The New Frontier Science group is headquartered in Takeda’s offices in Cambridge, MA. Including Ling, it has a core of 10 entrepreneurial scientists dispersed around the world, particularly in the U.S. and Japan. I asked Ling if, with his company’s background in micro-particles and the new relationships with Cour and NsGene, he believes Takeda is developing a specific nano-strategy. “I can say we’re interested in any technology platforms that could mutually benefit our pipeline of chemicals in development. If a nanoapplication would be beneficial, we won’t hesitate to take a look. However, at this point, I don’t think we’d put nanotechnologies first and then try to fit a drug around that. Takeda is a drug discovery company first, and it’s the molecule that drives the process.” Having said that, though, he adds, “I think nanotechnologies will be very good for disease areas such as oncology — also a Takeda disease focus — where the nanoparticle structures can shield the chemotherapy agent from being too toxic and delivering it to a more precise location.”
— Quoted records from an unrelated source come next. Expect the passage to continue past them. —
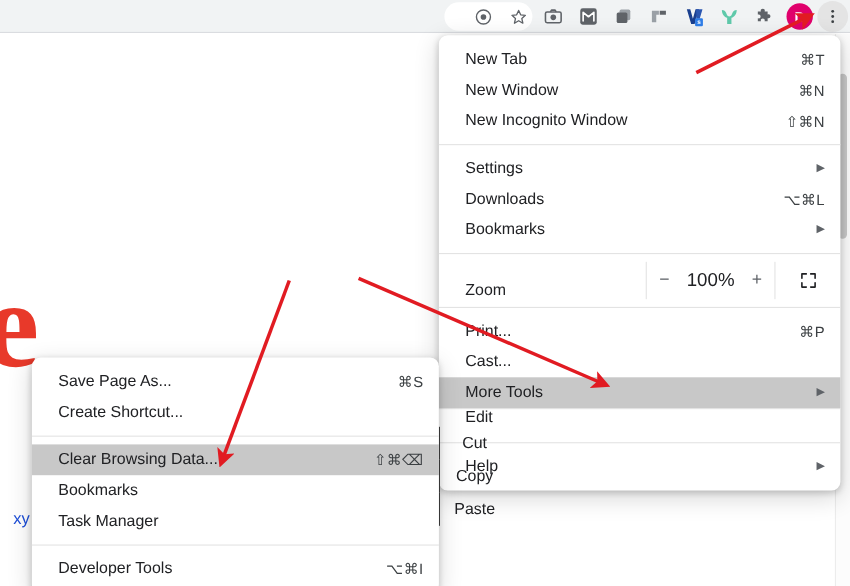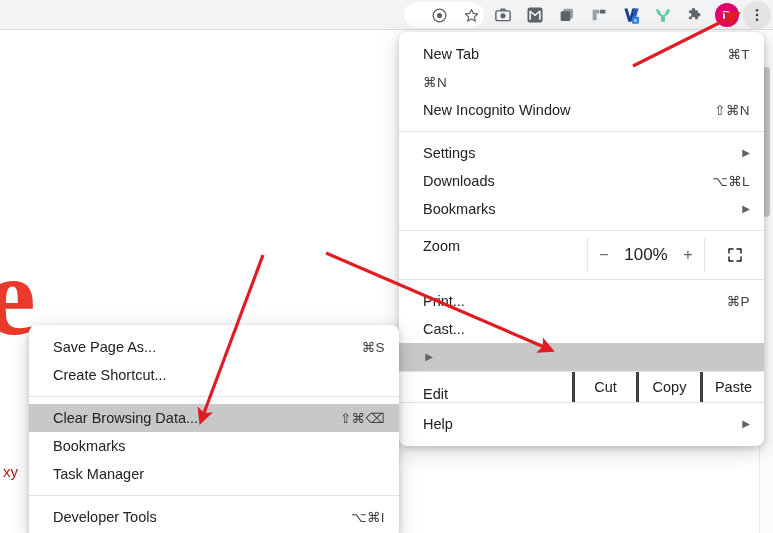--- a/index.html
+++ b/index.html
@@ -222,6 +222,7 @@
       <span class="mi-accel">⌘T</span>
     </div>
     <div class="menu-item">
+      <span class="mi-label">New Window</span>
       <span class="mi-accel">⌘N</span>
     </div>
     <div class="menu-item">

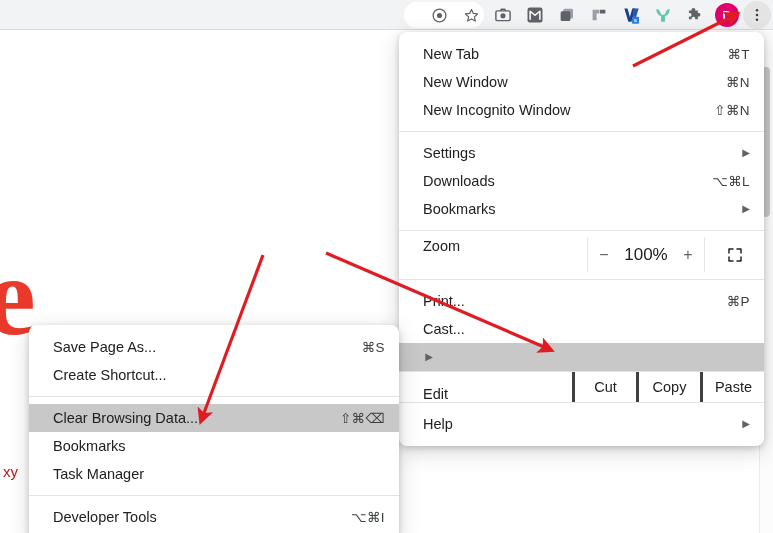--- a/index.html
+++ b/index.html
@@ -85,7 +85,7 @@
 
   
   .zoom-row {
-    display: flex; align-items: flex-start; height: 34px;
+    display: flex; align-items: flex-end; height: 34px;
   }
   .zoom-label { flex: 1 1 auto; padding-left: 24px; }
   .zoom-ctrls {

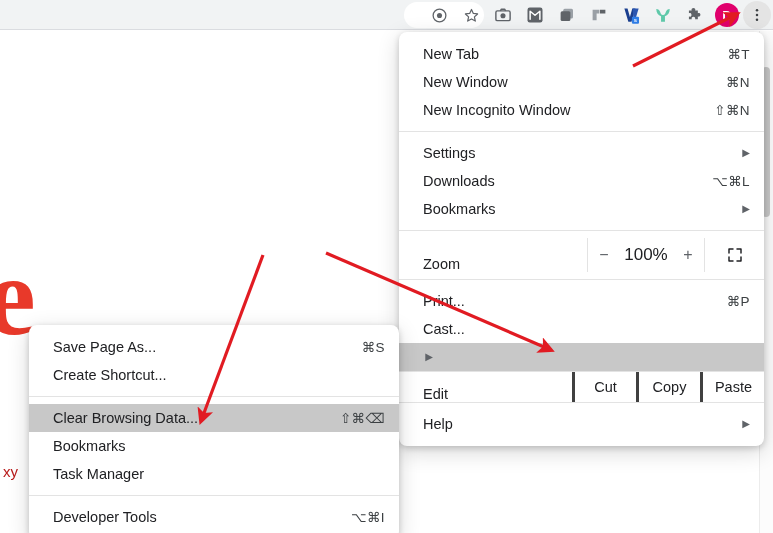--- a/index.html
+++ b/index.html
@@ -271,6 +271,7 @@
       <span class="mi-label">Cast...</span>
     </div>
     <div class="menu-item highlight">
+      <span class="mi-label">More Tools</span>
       <span class="mi-arrow">▶</span>
     </div>
 

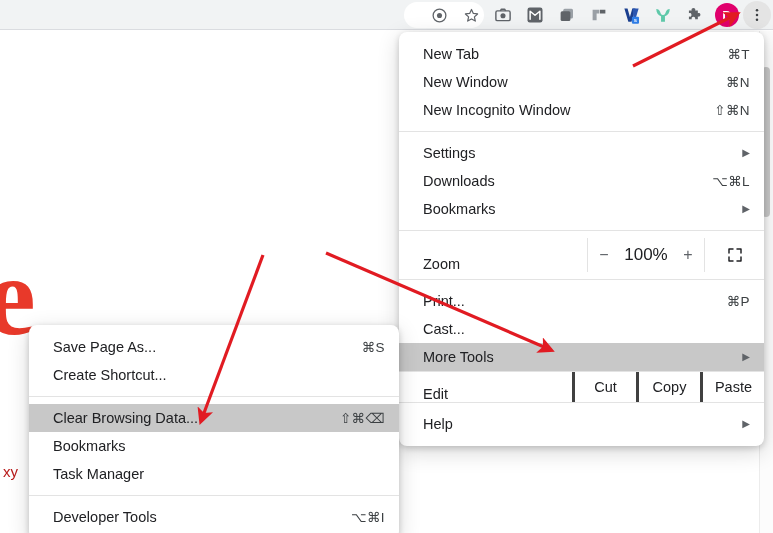--- a/index.html
+++ b/index.html
@@ -102,7 +102,7 @@
   }
 
   
-  .edit-row { display:flex; align-items:flex-end; height: 30px; }
+  .edit-row { display:flex; align-items:flex-start; height: 30px; flex-direction: column; }
   .edit-label { flex: 1 1 auto; padding-left: 24px; }
   .edit-btn {
     width: 64px; text-align:center; height:30px; line-height:30px;

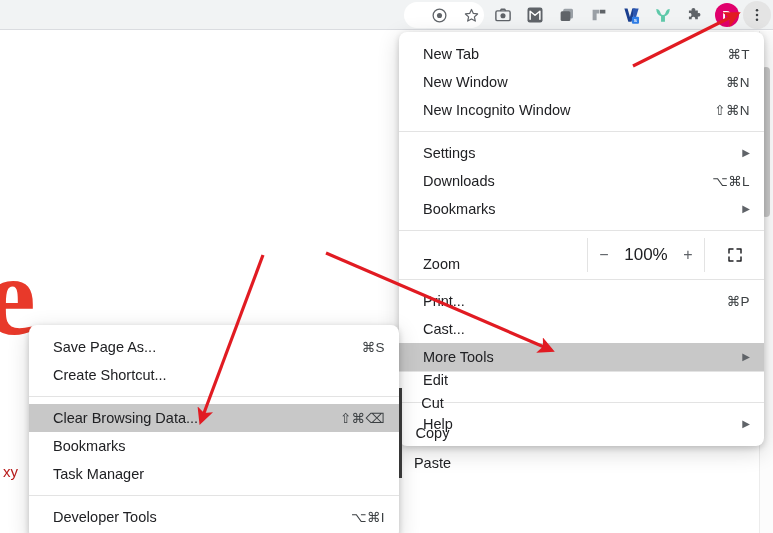--- a/index.html
+++ b/index.html
@@ -106,7 +106,7 @@
   .edit-label { flex: 1 1 auto; padding-left: 24px; }
   .edit-btn {
     width: 64px; text-align:center; height:30px; line-height:30px;
-    border-left: 3px solid #404040;
+    border-left: 1px solid #404040;
   }
 
   

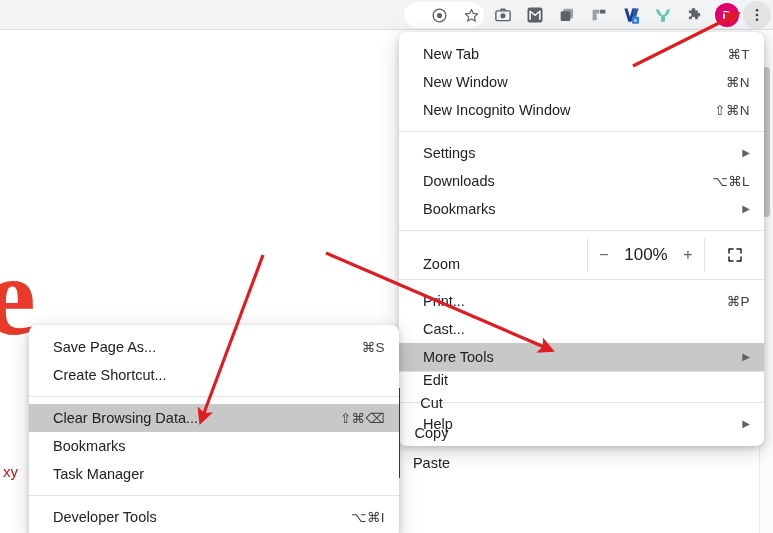--- a/index.html
+++ b/index.html
@@ -51,8 +51,8 @@
     font-size:112px; font-weight:700; color:#e8392a; line-height:1;
   }
   .page-text-xy {
-    position:absolute; left:3px; top:463px;
-    font-size:15px; color:#b91c1c;
+    position:absolute; left:12px; top:463px;
+    font-size:15px; color:#1d4ed8;
   }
Takeda, although a global company, might also benefit from its Japanese roots when it comes to nanotechnology. Having spent over 30 years closely following technologies in Japan, I like many others, know the Japanese have advanced nanotechnology as much as any other country. For example, Ling tells me about a “hot-selling” cosmetic skin product (described as anti-aging care for the skin) in Japan called AstaLift from FUJIFILM Corp. “It’s based on antioxidant nanoparticles. It’s a semisolid gel that looks like a jelly, but is really a container of nanoparticles. I was blown away that even the Japanese cosmetic industry is using nanoparticles.”

Is there nanotech in Takeda’s DNA? Ling smiles at hearing the question, and says he believes, for example, Takeda’s new Lupron Depot (six-month) formulation of microparticles (which are precursors to nanoparticles) is a step ahead of many others without these types of products.

So, does Ling foresee Takeda with a future nanotechnology division? He replies that it may not be so much about internalizing nanotechnology as letting it develop externally. “Takeda is devoting itself to the idea of spinning off companies based on new technologies, including those discovered outside. As a pharma designed for drug discovery, at times it’s best to fund an alternate modality, so it can grow externally, before integrating it into our pipeline. I think that’s a view of nanotechnology we can entertain for the future. When we talk about nanoparticles, I see such a wide variety of different structures, types of chemicals, and nanotechnology surfaces; it’s almost broader than biotech.”

Perhaps a few more CEOs of nanotechnology companies have just straightened up in their chairs.